Back in September, you might recall my article “Up In Arms About Printing Arms,” where Defense Distributed was being challenged for their innovative use of 3D printing technology. The most recent conundrum questions whether it is innovation or whether is it illegal to print a firearm from plastic? In Wired’s recent article, Cody Wilson, owner of Defense Distributing, discussed how the Bureau of Alcohol, Tobacco, Firearms and Explosives (ATF) thinks printing firearms falls into a gray area of the law. While ATF might not think Wilson has broken any laws, they insist Wilson needs to have an FFL (Federal Firearms License) for manufacturing firearms, if Wilson proceeds in printing with plastic guns and gun parts, which is contrary to the ATF’s previous determination that one does not need to hold an FFL to manufacture a firearm, if there is no intent to sell that firearm.

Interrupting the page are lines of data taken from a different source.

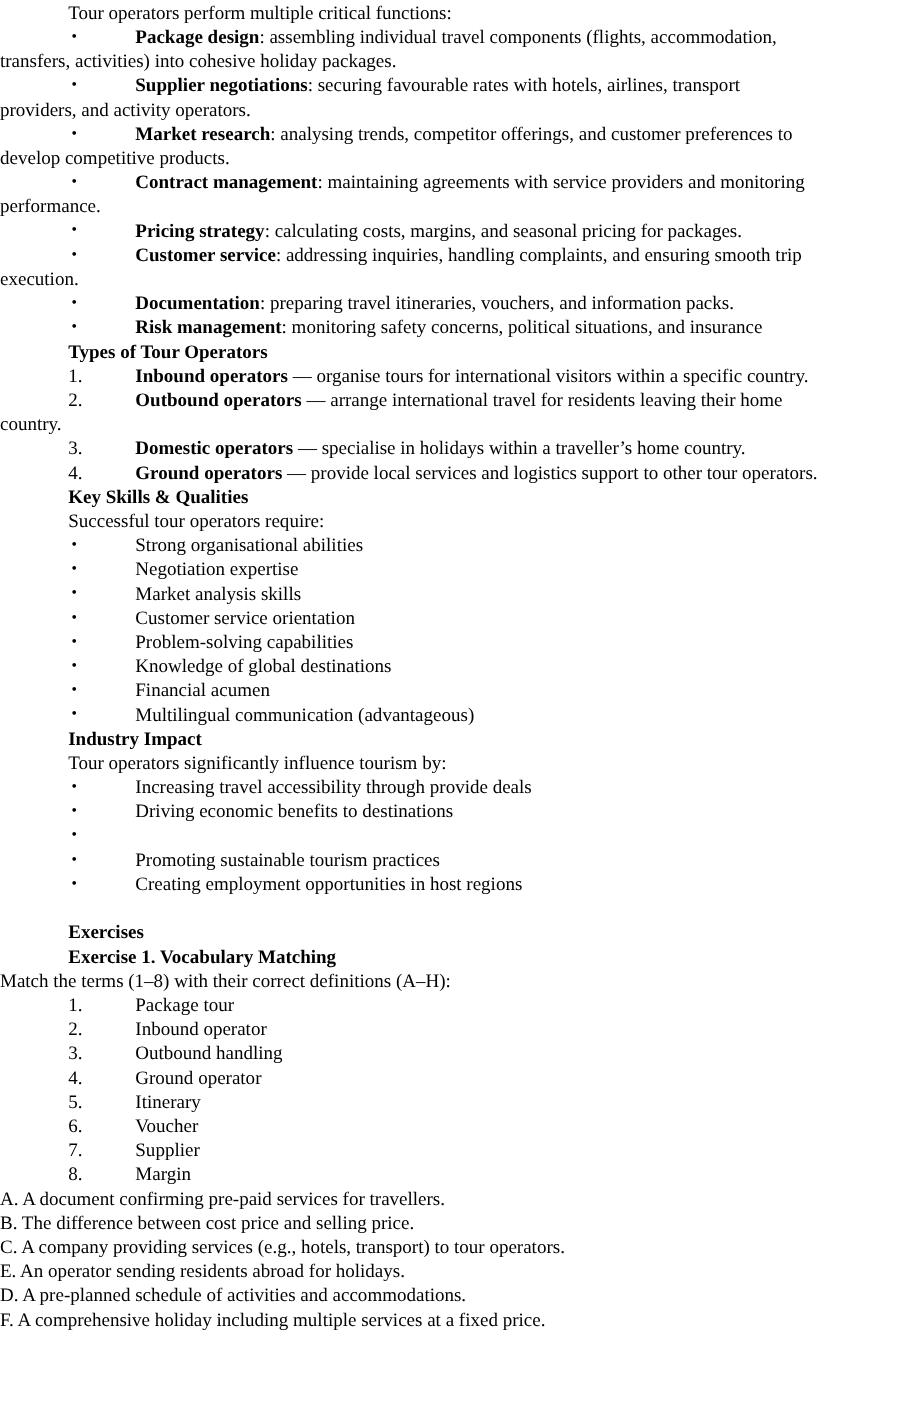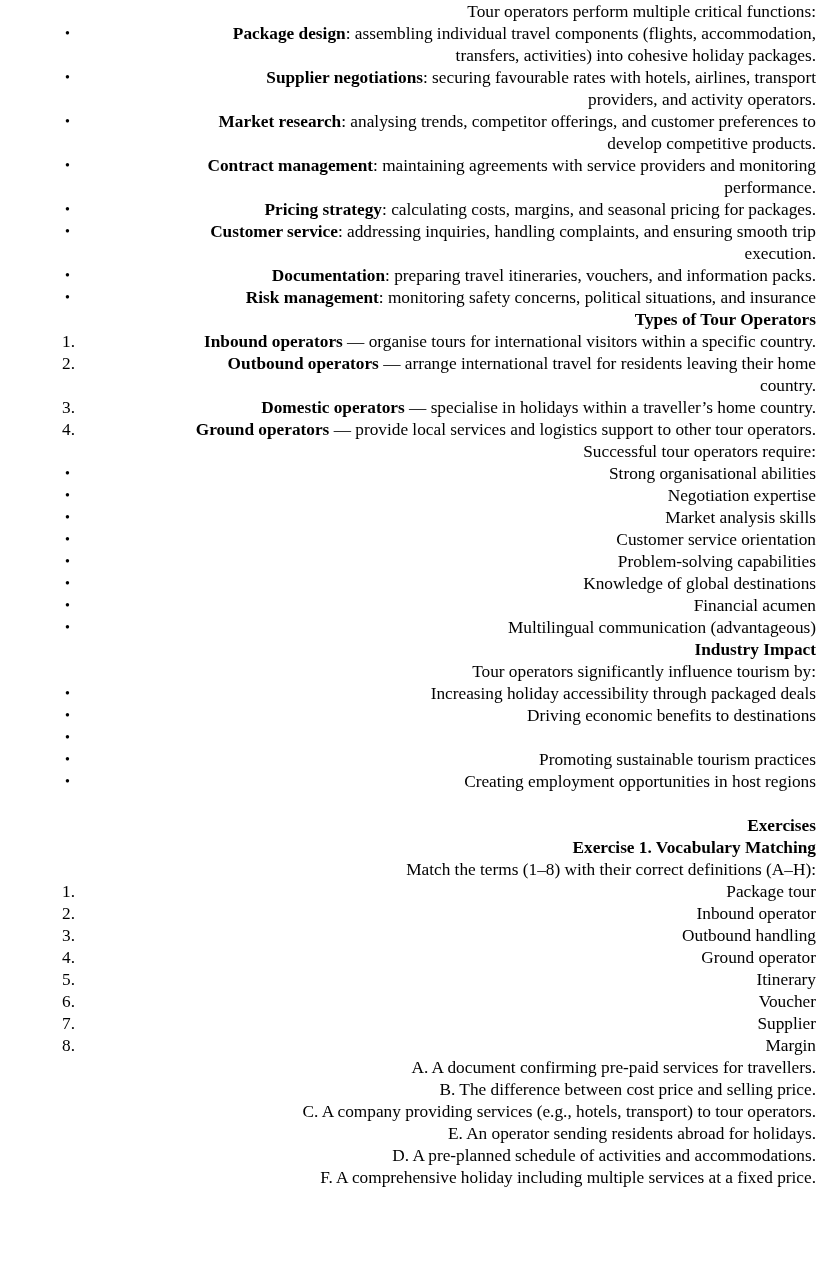"Tour operators perform multiple critical" .line { text-align: right -> none }
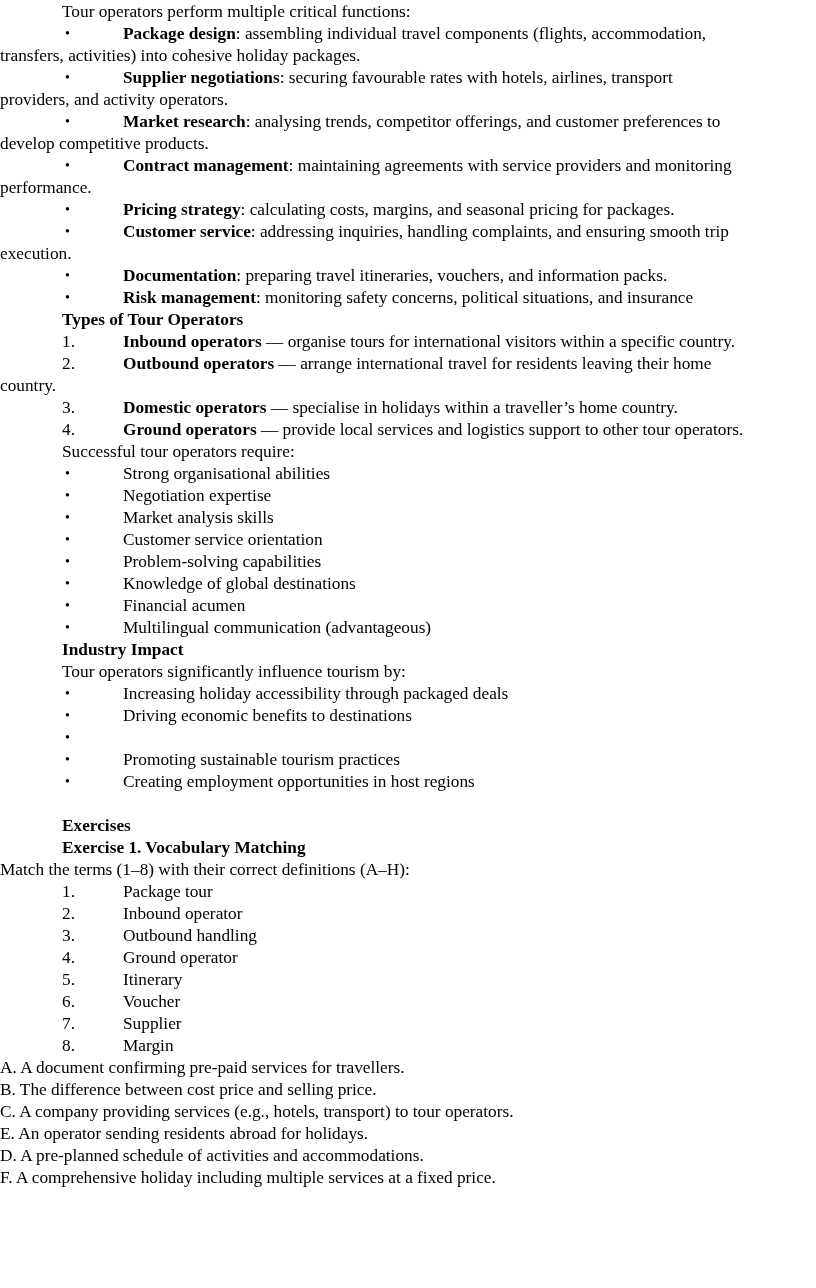"Key Skills & Qualities" div.line { html: none -> <div><b>Key Skills &amp; Qualities</b></div> }
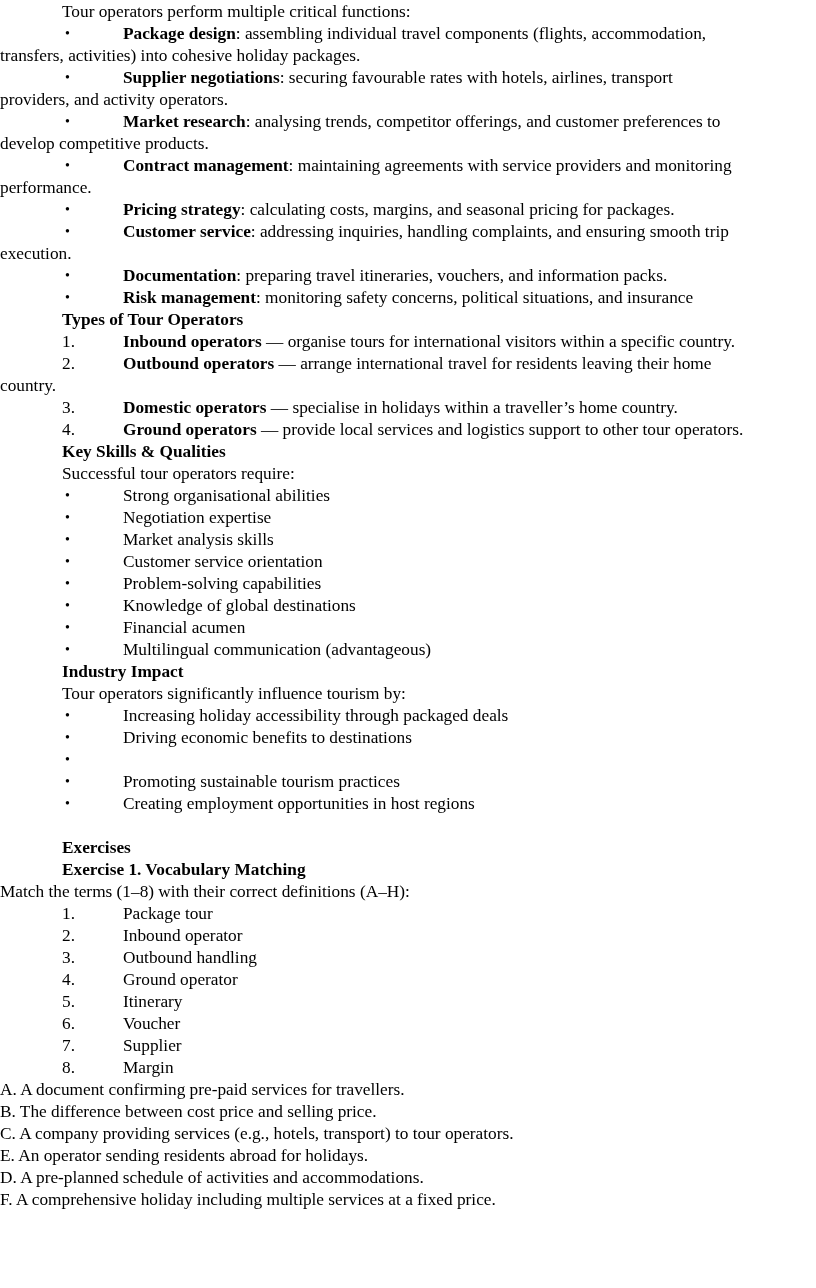"Increasing holiday accessibility through" span { text: holiday accessibility through packaged -> travel accessibility through provide }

If the ATF would have said Defense Distributed had violated the Undetectable Firearms Act of 1988, I might have agreed with the ATF that such manufacture, of a completely plastic firearm, would be illegal without proper approval or licensing. Nevertheless, to the disappointment of Defense Distributed, the ATF and Stratasys were both on the same page. Stratasys, the owner of the printer Wilson leased and intended to use to create the first 100 % (one-hundred percent) all printed plastic gun, caught wind of how the printer was to be used and canceled Wilson’s lease for lack of an FFL for manufacturing. Stratasys is not stranger to gun printing. They lease larger industrial 3 D printers to other firearms manufacturers for the purpose of selling guns, which by most appearances reflects a pro-gun company. However, it would be interesting to review the lease and determine the basis for the cancellation, especially if no provision existed for the cancellation of the contract, which would result in Stratsys’ breach of contract.
I don’t want to read too much into this but could Stratasys’ decision have been based on pressure from there other firearms manufacturing clients? DIY printing has some manufacturers concerned about how quick the 3 D technology and DIY users are exponentially increasing. The lease with Stratasys did not disclose why the printer was being used, so did they have to use due diligence as the reason to remove the printer from Wilson’s home?
I was recently at NY Maker Faire and you could not walk 25 feet without stumbling into a 3 D printer.
I saw some toy guns, and I did see an AR-15 lower receiver at one booth. Nothing was for sale, just examples of the possibilities that come with having your own mini-manufacturing machine. The event was attended by thousands and not once did I hear anyone speak of printing guns, which is the most prominent conversation in 3 D printing on the internet. This conversation has fallen on deaf ears for most in the 3 D printing industry, except those that have a stake in the results.
There are going to be products along the way that trigger debates over who has the right to print a gun or a trinket. Who owns the rights? Is it open source or patented? How can this be legal? There are a lot of unanswered questions. Lets compare Areion, a car designed by 16 engineering students. The first almost one hundred percent printed car for the formula student challenge in Germany. Granted the technology that helped create the Areion is on an industrial printer but it is 3 D printed all the same.
What happens when someone builds a DIY printer in their home and starts building parts to make their own car? Cars are dangerous, cars can kill, cars sales are regulated; thus, printing cars has to be illegal! Yet, like firearms, people build, rebuild, and invent ways to improve old cars, new cars, and car parts.
I am glad Defense Distributing is going to apply for an FFL and are keeping their eye on the prize. When they succeed, they will have jumped through hoops, complied with the (invented) regulations, followed the (invented) letter of the law and paved the road for others to legally print guns. Gun enthusiasts and DIY Geeks might not agree that printing guns is awesome. However, both share the enthusiasm that printing what ever you can imagine is awesome. Very awesome.